Si je ferme les yeux et que je les rouvre au rythme d’une musique psychédélique, j’ai d’ailleurs l’impression qu’à leur place (à la place d’Alfredo ou d’Eduardo) s’installe de but en blanc la gueule de Pulcinella. Un masque noir affichant un énorme nez, une bouche ne cessant de parler, de raconter, de convaincre, de se justifier, de mimer le silence. Autour de cette apparition s’agite frénétiquement un abondant drap blanc, emprunté au confrère Pierrot, se terminant par un grand béret mou de la même couleur.
Agata et Alfredo
Cet esprit intime de la langue napolitaine que j’ai assimilé de mon grand-père — m’introduisant presque sans transition dans le monde fabuleux et gigantesque de cette ville de sorcières et de fées — j’ai continué à l’apprendre de la voix d’Eduardo. Et de la voix de Peppino aussi, de Vittorio De Sica, ainsi que d’une série d’acteurs de cinéma ou comédiens de grande valeur, jusqu’à Massimo Troisi, que la radio et la télévision nous ont fait généreusement connaître, juste à temps avant que le spectacle sur le petit écran ne devienne vulgaire et insupportable pour sa violence objective. Avant le déluge de la corruption galopante et de l’installation chez nous de ce qu’on avait efficacement baptisé comme « hédonisme reaganien », Naples, tout comme Bologne et de nombreuses villes italiennes de moyenne dimension, était encore un endroit vivant et même frénétique où la vie même était un théâtre. Ou alors une chanson… Je reviendrai sur l’importance de la chanson napolitaine et sur certains personnages célèbres, à mon époque, comme Roberto Murolo ainsi que « La compagnia di canto popolare ». Je me borne à imaginer Alfredo, qui n’était pas un ténor, s’adressant à sa fiancée Agata, — douée par contre d’une belle voix et sensible aux œuvres de Puccini —, en train de lui chanter La vucchella… (La toute petite voix)

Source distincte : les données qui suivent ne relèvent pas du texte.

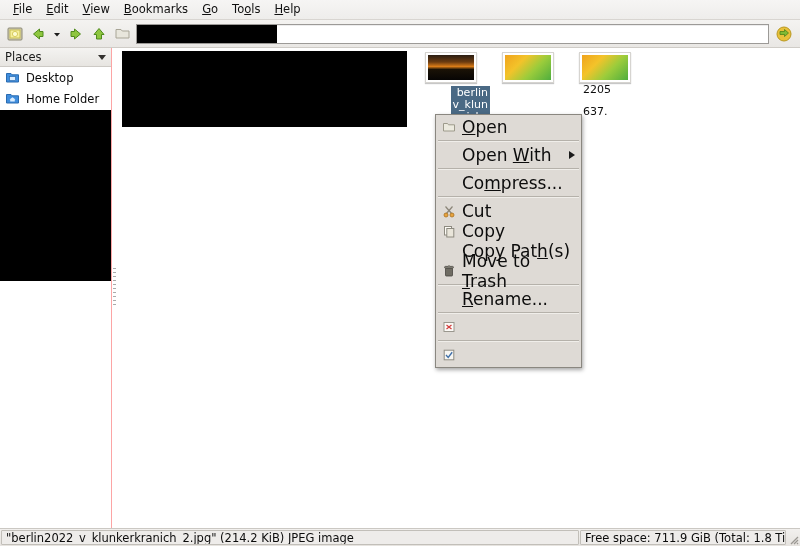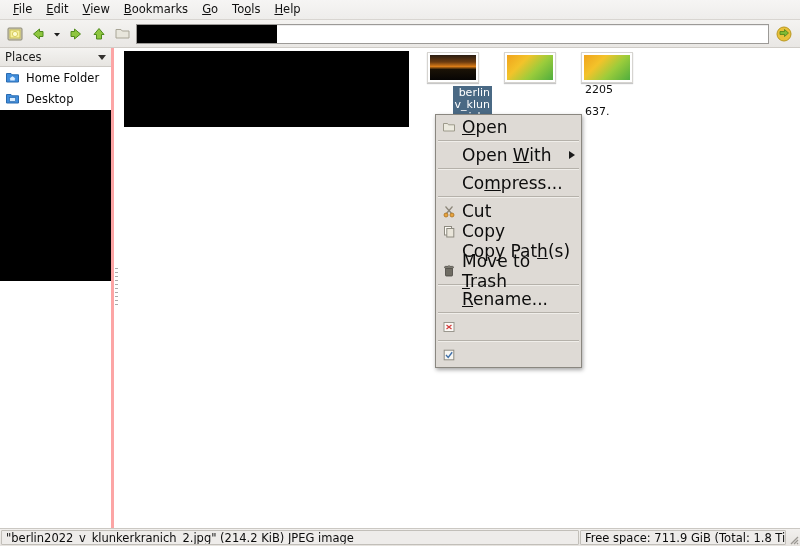--- a/index.html
+++ b/index.html
@@ -95,21 +95,21 @@
     background: #ffffff;
   }
 
   
   .sidebar {
     width: 111px;
     background: #ffffff;
     display: flex;
     flex-direction: column;
     position: relative;
-    border-right: 3px solid #fca5a5;
+    border-right: 1px solid #fca5a5;
   }
   .places-header {
     height: 19px;
     background: linear-gradient(to bottom, #f4f3f1 0%, #e7e5e1 100%);
     border-bottom: 1px solid #cdcac5;
     display: flex;
     align-items: center;
     padding: 0 5px;
     box-sizing: border-box;
     font-size: 11.5px;
@@ -361,33 +361,33 @@
 
     <div class="sidebar">
       <div class="places-header">
         <span class="lbl">Places</span>
         <span class="tri-down"></span>
       </div>
       <div class="place-row">
         <span class="ico">
           <svg width="15" height="15" viewBox="0 0 15 15">
             <path d="M1.5 3.5 L6 3.5 L7 4.8 L13.5 4.8 L13.5 12 L1.5 12 Z" fill="#3f8ddd" stroke="#2a6bb0" stroke-width="1" stroke-linejoin="round"></path>
-            <path d="M7.5 6.3 L10.5 8.6 L9.8 8.6 L9.8 10.6 L5.2 10.6 L5.2 8.6 L4.5 8.6 Z" fill="#d8ecff"></path>
-          </svg>
-        </span>
-        <span>Home Folder</span>
+            <rect x="4.6" y="6.6" width="6" height="4" fill="#d8ecff" stroke="#2a6bb0" stroke-width="0.7"></rect>
+          </svg>
+        </span>
+        <span>Desktop</span>
       </div>
       <div class="place-row">
         <span class="ico">
           <svg width="15" height="15" viewBox="0 0 15 15">
             <path d="M1.5 3.5 L6 3.5 L7 4.8 L13.5 4.8 L13.5 12 L1.5 12 Z" fill="#3f8ddd" stroke="#2a6bb0" stroke-width="1" stroke-linejoin="round"></path>
-            <rect x="4.6" y="6.6" width="6" height="4" fill="#d8ecff" stroke="#2a6bb0" stroke-width="0.7"></rect>
-          </svg>
-        </span>
-        <span>Desktop</span>
+            <path d="M7.5 6.3 L10.5 8.6 L9.8 8.6 L9.8 10.6 L5.2 10.6 L5.2 8.6 L4.5 8.6 Z" fill="#d8ecff"></path>
+          </svg>
+        </span>
+        <span>Home Folder</span>
       </div>
       <div class="sidebar-redact"></div>
     </div>
 
     <div class="splitter">
       <div class="grip"></div>
     </div>
 
     <div class="filepane">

Ma mère, avec ses amies Velelia et Licia dans un balcon de Naples
Juste une fois, se perdant dans la nuit de temps, mes parents nous emmenèrent à Naples chez une des sœurs d’Alfredo, avant de partir à Capri en plein hiver pour une escapade mémorable (à cause d’une vague inattendue de la hauteur de deux étages qui s’enroula autour de ma mère et moi avec la précise intention de punir notre témérité avec un bain complet de la tête aux pieds). Les souvenirs de cette première visite à Naples se fixent surtout sur un lustre liberty à la lumière très faible plongeant sur un lit (avec deux ou trois matelas) submergé par une triste couverture brodée.
Juste un frère de ma grand-mère avait habité Naples avec sa famille jusqu’à la Libération. Ensuite, la plupart de ces derniers parents maternels se transférèrent à Rome. D’ailleurs, les trois autres frères d’Agata, ainsi que ses neveux, quittèrent Naples par vagues successives, s’installant surtout à Rome, mais aussi à Turin, à Milan, à Modena, à Florence et Pise.
Mes grands-parents de Naples, par le biais d’une lente et constante « dissémination » de leur langue intime — que leurs fils ont continué à pratiquer en dépit de leur citoyenneté romaine —, nous ont sans doute transmis l’esprit de cette culture unique, soit par leur accent soit par certaines expressions tout à fait originales et inattendues.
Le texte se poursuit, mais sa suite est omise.